### Material for this task
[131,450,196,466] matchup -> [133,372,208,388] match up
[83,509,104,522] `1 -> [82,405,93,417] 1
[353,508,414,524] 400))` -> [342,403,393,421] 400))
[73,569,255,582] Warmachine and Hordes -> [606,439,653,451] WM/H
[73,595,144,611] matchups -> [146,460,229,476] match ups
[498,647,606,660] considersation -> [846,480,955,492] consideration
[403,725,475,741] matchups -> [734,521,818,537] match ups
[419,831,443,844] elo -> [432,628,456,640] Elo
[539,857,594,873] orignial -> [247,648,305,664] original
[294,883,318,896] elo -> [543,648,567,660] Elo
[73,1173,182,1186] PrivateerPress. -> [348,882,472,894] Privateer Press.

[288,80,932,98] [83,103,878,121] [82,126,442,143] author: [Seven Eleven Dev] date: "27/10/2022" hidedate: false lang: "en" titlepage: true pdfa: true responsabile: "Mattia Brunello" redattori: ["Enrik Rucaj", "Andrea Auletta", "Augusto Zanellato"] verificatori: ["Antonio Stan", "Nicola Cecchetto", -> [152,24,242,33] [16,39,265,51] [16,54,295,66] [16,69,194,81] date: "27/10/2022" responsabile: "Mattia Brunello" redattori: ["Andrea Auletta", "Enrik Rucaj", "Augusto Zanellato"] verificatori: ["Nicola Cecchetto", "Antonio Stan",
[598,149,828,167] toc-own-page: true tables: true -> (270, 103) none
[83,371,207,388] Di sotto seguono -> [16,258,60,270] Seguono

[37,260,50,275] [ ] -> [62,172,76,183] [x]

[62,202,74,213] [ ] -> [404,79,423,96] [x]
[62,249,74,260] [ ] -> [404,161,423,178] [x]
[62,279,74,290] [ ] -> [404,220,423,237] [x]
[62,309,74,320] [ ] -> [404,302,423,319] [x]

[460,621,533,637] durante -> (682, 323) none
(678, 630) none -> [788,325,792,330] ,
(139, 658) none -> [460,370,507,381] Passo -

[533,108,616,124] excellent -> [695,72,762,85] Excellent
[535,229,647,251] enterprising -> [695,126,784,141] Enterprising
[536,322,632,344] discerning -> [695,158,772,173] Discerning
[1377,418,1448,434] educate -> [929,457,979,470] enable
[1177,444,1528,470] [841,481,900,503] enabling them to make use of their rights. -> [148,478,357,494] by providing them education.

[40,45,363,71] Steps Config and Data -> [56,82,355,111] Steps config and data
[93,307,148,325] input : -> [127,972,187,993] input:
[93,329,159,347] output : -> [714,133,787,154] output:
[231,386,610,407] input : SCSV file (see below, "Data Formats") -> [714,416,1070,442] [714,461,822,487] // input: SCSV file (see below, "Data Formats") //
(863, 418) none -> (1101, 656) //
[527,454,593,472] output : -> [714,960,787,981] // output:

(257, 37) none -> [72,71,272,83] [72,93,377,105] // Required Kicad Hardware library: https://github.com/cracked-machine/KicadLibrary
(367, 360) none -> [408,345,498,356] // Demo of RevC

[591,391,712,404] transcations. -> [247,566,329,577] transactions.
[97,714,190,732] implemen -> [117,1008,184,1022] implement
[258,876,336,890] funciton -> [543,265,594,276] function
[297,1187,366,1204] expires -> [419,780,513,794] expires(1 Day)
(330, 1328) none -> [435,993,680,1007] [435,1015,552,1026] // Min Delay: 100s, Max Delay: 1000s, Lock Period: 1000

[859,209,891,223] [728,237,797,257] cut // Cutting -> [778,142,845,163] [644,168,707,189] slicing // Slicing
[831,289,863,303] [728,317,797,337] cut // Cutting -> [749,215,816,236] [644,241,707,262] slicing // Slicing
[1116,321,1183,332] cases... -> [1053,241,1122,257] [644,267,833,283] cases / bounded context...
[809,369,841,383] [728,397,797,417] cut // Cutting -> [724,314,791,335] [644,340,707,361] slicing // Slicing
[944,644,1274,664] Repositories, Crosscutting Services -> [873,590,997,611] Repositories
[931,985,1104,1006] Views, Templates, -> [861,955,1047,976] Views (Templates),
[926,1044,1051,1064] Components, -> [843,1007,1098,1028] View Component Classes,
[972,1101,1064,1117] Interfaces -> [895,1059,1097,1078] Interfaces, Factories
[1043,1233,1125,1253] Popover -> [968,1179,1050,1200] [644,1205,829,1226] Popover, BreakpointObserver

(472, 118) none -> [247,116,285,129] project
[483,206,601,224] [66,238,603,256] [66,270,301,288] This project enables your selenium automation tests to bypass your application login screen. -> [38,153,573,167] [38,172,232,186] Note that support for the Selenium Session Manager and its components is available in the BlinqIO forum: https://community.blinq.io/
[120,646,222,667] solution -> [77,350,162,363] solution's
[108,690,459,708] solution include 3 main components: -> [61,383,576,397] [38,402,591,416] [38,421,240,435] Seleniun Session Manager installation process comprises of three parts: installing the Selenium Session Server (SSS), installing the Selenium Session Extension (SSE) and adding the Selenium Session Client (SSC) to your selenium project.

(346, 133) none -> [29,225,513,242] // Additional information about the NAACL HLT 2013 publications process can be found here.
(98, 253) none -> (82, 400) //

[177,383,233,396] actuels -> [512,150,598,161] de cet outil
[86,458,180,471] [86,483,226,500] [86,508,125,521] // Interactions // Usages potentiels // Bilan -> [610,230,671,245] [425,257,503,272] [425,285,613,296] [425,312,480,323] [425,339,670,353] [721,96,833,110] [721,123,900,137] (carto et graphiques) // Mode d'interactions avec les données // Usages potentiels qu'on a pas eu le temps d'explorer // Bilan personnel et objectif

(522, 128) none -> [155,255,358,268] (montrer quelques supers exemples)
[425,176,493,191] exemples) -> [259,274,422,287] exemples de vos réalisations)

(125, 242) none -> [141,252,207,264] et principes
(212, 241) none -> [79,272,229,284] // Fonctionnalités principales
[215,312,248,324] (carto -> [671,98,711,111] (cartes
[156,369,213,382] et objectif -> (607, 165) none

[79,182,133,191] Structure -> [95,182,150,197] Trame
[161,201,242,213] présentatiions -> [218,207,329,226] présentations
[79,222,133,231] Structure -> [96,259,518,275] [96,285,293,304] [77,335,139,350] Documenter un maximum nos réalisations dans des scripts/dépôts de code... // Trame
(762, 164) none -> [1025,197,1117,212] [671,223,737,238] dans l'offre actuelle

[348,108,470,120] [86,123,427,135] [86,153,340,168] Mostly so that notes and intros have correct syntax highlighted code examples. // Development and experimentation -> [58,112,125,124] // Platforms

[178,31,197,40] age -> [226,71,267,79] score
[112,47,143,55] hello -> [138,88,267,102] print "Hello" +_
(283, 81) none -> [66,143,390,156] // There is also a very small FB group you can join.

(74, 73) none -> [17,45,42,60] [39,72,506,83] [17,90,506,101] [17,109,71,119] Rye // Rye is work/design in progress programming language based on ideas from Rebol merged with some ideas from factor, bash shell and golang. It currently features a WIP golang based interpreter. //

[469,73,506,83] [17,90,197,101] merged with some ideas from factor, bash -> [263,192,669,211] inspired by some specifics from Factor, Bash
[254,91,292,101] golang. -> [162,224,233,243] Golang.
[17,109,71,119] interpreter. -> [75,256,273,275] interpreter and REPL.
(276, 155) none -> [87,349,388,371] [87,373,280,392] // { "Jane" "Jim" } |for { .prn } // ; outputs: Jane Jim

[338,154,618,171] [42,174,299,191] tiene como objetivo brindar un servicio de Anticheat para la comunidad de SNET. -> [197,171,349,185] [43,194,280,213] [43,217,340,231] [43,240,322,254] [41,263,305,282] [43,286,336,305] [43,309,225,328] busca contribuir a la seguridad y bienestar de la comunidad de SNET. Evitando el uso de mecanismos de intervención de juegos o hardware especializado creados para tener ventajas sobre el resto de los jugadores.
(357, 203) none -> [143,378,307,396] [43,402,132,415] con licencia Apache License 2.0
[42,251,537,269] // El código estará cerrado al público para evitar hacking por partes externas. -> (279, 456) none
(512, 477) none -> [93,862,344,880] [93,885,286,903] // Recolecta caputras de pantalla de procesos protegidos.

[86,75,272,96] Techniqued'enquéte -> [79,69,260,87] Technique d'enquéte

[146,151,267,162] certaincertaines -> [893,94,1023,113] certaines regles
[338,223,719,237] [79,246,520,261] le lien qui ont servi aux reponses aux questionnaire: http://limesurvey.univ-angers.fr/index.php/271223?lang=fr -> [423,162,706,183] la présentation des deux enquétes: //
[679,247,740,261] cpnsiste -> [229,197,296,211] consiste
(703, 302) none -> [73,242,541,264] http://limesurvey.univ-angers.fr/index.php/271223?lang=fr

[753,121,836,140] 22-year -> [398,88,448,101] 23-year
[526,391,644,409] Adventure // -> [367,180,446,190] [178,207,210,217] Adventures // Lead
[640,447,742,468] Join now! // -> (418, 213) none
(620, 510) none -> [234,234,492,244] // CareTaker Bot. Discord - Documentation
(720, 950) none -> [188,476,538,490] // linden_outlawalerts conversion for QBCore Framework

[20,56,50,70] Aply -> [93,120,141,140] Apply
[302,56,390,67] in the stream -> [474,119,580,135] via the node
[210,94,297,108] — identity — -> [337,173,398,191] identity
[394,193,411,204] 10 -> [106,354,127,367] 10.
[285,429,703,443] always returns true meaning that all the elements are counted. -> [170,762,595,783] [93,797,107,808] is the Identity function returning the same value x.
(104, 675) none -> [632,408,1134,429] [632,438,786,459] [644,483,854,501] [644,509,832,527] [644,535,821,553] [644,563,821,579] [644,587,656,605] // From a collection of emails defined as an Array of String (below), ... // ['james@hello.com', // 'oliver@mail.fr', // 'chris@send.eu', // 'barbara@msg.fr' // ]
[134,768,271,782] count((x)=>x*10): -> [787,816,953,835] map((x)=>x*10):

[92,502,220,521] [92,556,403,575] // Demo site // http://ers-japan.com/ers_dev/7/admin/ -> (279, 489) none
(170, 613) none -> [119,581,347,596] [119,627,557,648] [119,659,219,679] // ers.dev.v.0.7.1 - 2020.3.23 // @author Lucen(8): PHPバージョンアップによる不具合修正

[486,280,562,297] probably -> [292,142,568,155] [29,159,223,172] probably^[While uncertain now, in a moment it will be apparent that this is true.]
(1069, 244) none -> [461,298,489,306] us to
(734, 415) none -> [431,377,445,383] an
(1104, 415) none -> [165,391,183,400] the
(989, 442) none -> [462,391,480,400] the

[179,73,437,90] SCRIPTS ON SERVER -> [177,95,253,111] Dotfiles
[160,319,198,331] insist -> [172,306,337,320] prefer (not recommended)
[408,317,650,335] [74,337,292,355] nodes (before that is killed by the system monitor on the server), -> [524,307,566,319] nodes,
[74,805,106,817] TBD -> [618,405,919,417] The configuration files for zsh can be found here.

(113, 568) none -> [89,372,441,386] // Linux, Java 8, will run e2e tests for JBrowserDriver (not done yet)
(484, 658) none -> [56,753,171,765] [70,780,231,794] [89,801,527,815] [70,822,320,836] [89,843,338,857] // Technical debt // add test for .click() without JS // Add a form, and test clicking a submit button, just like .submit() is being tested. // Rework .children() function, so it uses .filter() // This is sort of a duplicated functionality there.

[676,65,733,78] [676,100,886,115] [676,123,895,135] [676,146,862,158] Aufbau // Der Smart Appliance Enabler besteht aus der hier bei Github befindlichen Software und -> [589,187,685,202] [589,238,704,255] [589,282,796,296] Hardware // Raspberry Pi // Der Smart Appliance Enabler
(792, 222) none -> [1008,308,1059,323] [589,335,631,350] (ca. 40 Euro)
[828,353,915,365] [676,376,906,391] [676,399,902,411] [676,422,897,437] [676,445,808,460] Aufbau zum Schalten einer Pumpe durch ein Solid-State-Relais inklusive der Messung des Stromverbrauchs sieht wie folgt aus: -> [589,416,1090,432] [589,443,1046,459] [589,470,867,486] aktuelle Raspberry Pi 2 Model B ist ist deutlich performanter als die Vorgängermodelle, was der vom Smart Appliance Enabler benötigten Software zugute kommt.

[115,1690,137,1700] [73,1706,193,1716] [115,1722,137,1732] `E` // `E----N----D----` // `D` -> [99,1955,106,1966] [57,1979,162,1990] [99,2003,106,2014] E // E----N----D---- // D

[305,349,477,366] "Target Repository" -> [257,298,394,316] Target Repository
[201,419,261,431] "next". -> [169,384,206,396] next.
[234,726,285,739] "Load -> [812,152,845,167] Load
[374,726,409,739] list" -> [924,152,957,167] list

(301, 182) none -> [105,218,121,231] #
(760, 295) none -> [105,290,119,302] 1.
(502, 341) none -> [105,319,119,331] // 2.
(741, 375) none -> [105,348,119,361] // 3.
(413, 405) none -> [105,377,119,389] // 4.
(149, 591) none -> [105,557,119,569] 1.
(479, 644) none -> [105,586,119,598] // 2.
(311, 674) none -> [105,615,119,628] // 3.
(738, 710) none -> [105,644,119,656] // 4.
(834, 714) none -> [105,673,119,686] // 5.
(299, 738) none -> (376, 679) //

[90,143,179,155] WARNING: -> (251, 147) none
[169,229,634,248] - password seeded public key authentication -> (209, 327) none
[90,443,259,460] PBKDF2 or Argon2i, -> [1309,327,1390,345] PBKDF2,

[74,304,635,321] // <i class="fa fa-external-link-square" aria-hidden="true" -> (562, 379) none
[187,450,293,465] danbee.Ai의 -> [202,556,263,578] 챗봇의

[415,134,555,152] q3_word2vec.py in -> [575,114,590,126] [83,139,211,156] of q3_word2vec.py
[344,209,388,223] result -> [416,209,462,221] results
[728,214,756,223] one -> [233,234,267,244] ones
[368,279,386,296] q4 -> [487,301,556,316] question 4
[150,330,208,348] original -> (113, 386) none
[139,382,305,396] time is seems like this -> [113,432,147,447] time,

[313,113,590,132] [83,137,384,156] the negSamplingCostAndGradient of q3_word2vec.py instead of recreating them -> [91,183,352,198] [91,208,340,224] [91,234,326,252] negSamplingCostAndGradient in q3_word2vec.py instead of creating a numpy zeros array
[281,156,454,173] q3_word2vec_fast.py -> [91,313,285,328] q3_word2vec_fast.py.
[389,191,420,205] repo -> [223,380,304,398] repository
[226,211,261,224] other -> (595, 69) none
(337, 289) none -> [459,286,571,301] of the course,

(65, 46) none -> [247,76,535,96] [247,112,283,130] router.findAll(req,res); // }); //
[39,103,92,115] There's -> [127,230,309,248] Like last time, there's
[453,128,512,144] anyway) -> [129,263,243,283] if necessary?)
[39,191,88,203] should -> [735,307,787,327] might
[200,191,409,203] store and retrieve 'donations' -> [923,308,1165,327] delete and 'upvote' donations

### Task to carry out
The answer should be all lines from the entries above that hold the word "code".

### Solved exercise
[79,222,133,231] Structure -> [96,259,518,275] [96,285,293,304] [77,335,139,350] Documenter un maximum nos réalisations dans des scripts/dépôts de code... // Trame
[348,108,470,120] [86,123,427,135] [86,153,340,168] Mostly so that notes and intros have correct syntax highlighted code examples. // Development and experimentation -> [58,112,125,124] // Platforms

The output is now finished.